* Work task: Exactly the lines from the line containing "William Shakespeare: 6" through the last line of the entries below should appear in the answer, reproduced verbatim.
Input records Block Start
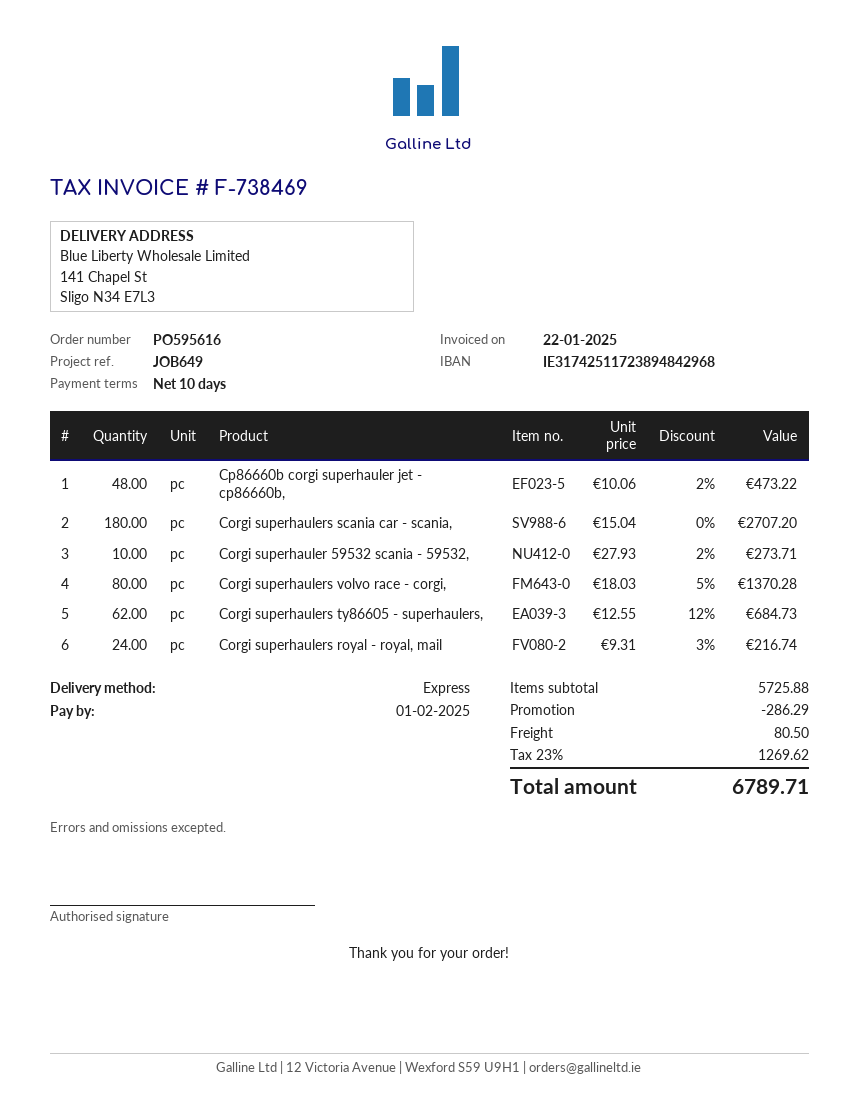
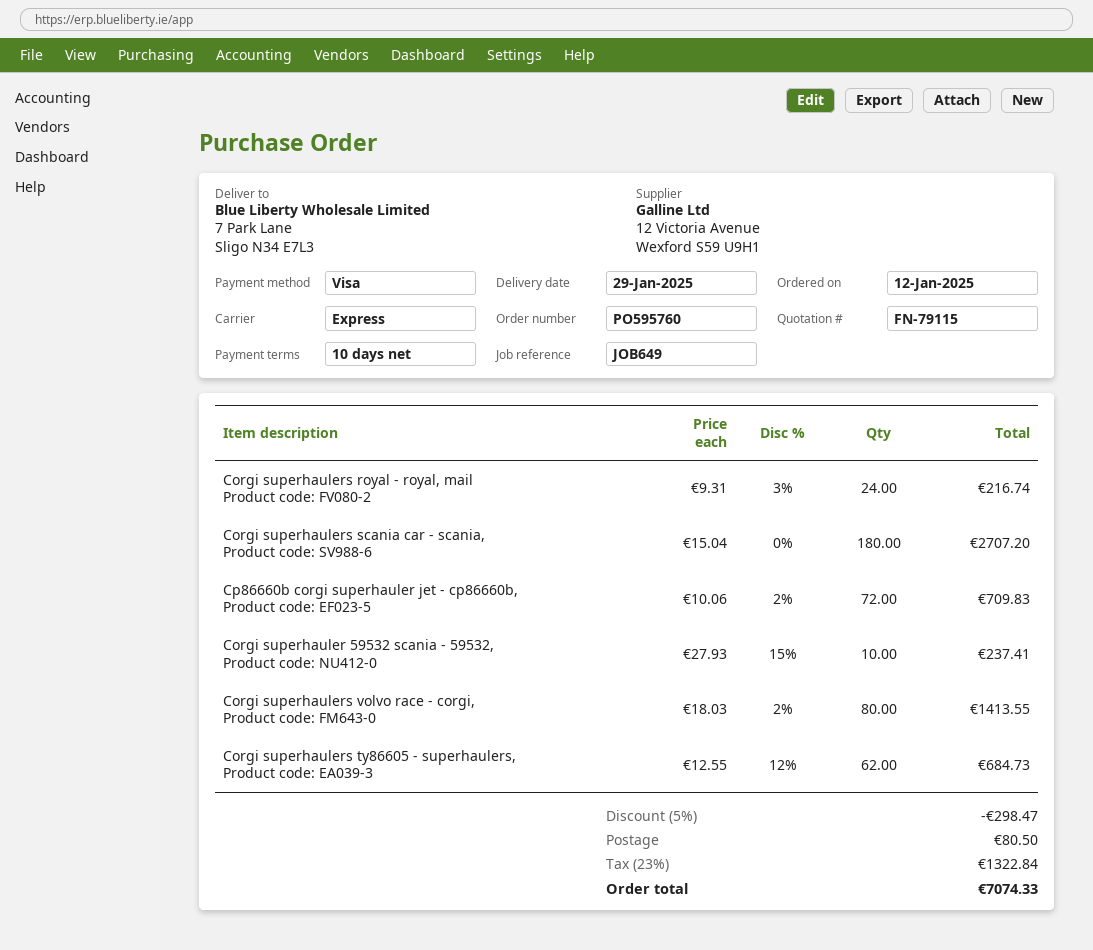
order number: PO595616 -> PO595760
ship to: 141 Chapel St, Sligo N34 E7L3 -> 7 Park Lane, Sligo N34 E7L3
Cp86660b corgi superhauler jet - cp86660b,: 48 x 10.06 - 2% = 473.22 -> 72 x 10.06 - 2% = 709.83
Corgi superhauler 59532 scania - 59532,: 10 x 27.93 - 2% = 273.71 -> 10 x 27.93 - 15% = 237.41
Corgi superhaulers volvo race - corgi,: 80 x 18.03 - 5% = 1370.28 -> 80 x 18.03 - 2% = 1413.55
discount: 286.29 -> 298.47
tax: 23% = 1269.62 -> 23% = 1322.84
total: 6789.71 -> 7074.33

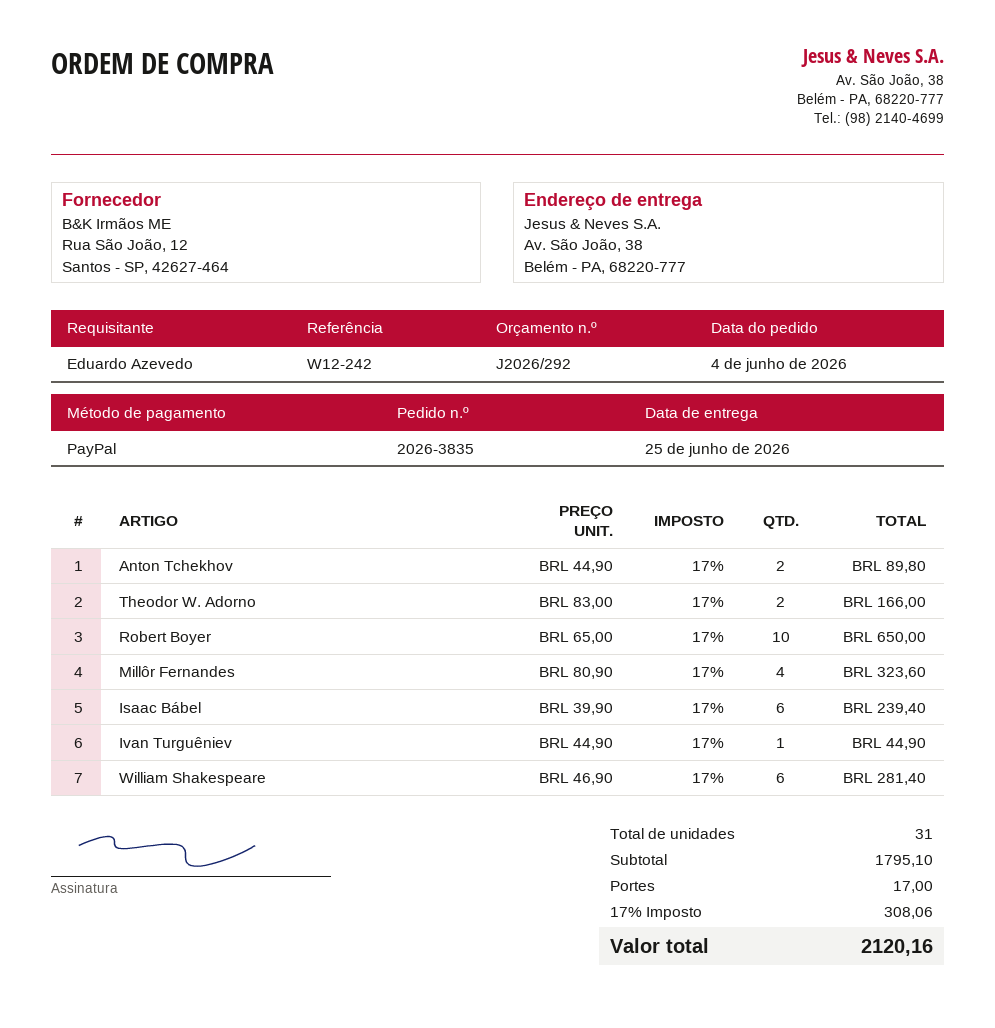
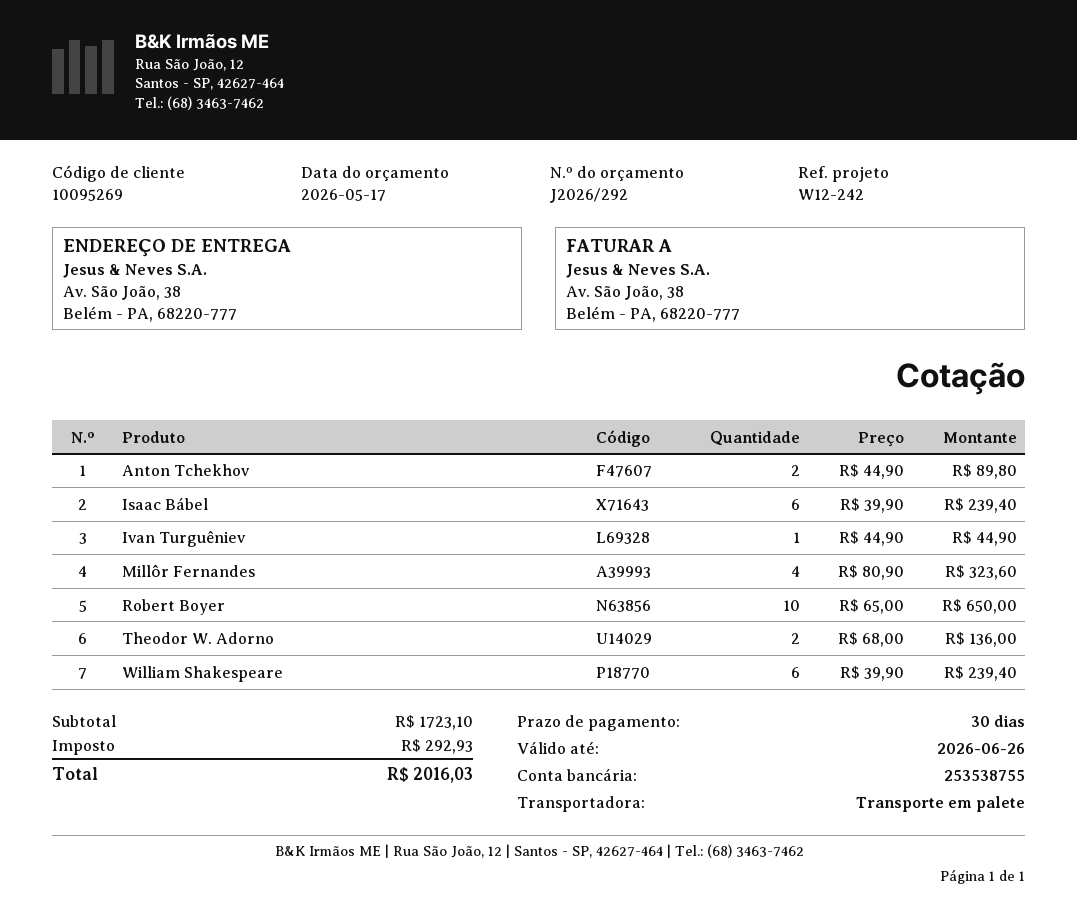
Theodor W. Adorno: 2 x 83.00 = 166.00 -> 2 x 68.00 = 136.00
William Shakespeare: 6 x 46.90 = 281.40 -> 6 x 39.90 = 239.40
subtotal: 1795.10 -> 1723.10
shipping: 17.00 -> none
tax: 308.06 -> 292.93
total: 2120.16 -> 2016.03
Input records Block End
* Final answer:
William Shakespeare: 6 x 46.90 = 281.40 -> 6 x 39.90 = 239.40
subtotal: 1795.10 -> 1723.10
shipping: 17.00 -> none
tax: 308.06 -> 292.93
total: 2120.16 -> 2016.03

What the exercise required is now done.